Bagaimana Pendapat Generasi Muda tentang Oncodoc?

Oncodoc hadir sebagai aplikasi berbasis mobile health (m-health), yang diciptakan untuk membantu masyarakat mengenali risiko kanker secara mudah dan mandiri. Gak perlu repot ke rumah sakit dulu, kamu tinggal buka aplikasi, lalu jawab beberapa pertanyaan sederhana tentang kondisi dan gejala yang kamu alami.

Banyak pengguna muda memuji Oncodoc:

“Bisa deteksi cepat tanpa harus ke rumah sakit.” “Mudah dipakai, bahkan untuk orang tua saya.”

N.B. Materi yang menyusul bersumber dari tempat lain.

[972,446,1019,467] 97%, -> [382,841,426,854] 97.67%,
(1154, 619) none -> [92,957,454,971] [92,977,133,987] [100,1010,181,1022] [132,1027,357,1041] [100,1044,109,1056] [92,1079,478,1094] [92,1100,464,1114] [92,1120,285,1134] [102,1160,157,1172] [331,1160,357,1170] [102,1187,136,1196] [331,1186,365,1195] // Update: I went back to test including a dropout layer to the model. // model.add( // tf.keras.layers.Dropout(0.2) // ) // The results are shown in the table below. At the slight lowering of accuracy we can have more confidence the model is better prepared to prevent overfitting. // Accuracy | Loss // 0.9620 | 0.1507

Namun, ada juga masukan: tampilan dianggap terlalu polos dan beberapa istilah medis terasa membingungkan. Kritik ini menjadi pengingat bahwa meski generasi muda melek teknologi, belum tentu mereka melek kesehatan sehingga perlunya literasi kesehatan untuk mengimbangi literasi teknologi anak muda.

Penelitian yang dilakukan Respati Wulandari menguatkan hal ini. Penelitian menghasilkan skor 70,88 — menurut standar internasional tergolong “layak” dan sedikit di atas rata-rata skor untuk penilaian aplikasi kesehatan global (68–70). Meski demikian, masukan dari pengguna menegaskan perlunya penyederhanaan bahasa dan perbaikan tampilan agar aplikasi lebih ramah, tidak hanya bagi anak muda tetapi juga semua lapisan usia.

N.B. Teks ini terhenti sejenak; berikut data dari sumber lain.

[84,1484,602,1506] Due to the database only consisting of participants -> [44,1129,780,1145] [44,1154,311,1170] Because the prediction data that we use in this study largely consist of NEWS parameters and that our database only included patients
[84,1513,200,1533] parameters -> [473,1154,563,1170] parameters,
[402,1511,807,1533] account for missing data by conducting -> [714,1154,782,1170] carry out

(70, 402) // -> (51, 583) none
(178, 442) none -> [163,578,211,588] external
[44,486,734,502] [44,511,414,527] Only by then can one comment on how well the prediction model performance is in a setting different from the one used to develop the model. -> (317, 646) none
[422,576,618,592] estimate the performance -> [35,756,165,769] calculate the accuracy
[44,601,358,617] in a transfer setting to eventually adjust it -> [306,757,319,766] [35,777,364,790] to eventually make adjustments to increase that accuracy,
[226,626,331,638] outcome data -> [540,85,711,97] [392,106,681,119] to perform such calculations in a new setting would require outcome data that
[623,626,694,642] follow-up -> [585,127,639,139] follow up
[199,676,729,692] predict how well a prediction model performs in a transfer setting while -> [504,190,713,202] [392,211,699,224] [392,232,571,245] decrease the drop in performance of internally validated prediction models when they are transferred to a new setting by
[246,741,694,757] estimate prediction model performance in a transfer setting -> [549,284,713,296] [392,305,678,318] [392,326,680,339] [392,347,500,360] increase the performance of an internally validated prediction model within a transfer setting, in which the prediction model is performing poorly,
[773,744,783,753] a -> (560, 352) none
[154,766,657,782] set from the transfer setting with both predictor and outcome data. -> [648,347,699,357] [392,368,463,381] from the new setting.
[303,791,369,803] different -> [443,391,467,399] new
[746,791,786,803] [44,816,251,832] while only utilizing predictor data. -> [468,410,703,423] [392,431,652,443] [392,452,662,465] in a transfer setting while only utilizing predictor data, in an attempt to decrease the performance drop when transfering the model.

Kenapa Penting Deteksi Dini dengan Oncodoc?

Dalam banyak kasus, kanker yang diketahui lebih awal bisa diobati dengan lebih efektif dan tidak perlu prosedur yang kompleks. Deteksi dini menghindarkan kita dari kondisi yang berat dan risiko kematian yang tinggi.

Oncodoc memudahkan proses itu dengan edukasi yang tepat sasaran, dilengkapi dengan visual dan bahasa yang ringan. Pengguna jadi tidak cuma tahu gejala, tapi juga mengerti betapa pentingnya memantau kesehatan secara rutin

Semua orang perlu peduli dengan risiko kesehatannya, termasuk soal kanker. Oncodoc cocok banget buat kamu yang pengen mulai peduli kesehatan lebih mudah tanpa harus langsung ke dokter. Bisa juga jadi alat bantu keluarga untuk saling mengingatkan pentingnya pemeriksaan.

Kalau kamu mulai merasa ada tanda yang aneh di tubuh, cek dulu lewat Oncodoc. Ini langkah awal yang keren buat jaga kesehatan secara sadar dan mandiri tanpa ribet.

Penutup: Dari Jari, Sehat di Cari

 Dita berharap ia bisa memutar waktu, kembali ke hari saat benjolan itu pertama muncul. Tapi waktu tidak bisa kembali. Yang bisa ia lakukan sekarang adalah berbagi cerita, agar orang lain tidak mengalami penyesalan yang sama.

 Teknologi seperti Oncodoc memberi kesempatan untuk tahu lebih awal.

 “Dalam melawan kanker, waktu adalah senjata. Mereka yang bersiap sejak awal punya peluang menang; mereka yang terlambat, seringkali hanya punya penyesalan.”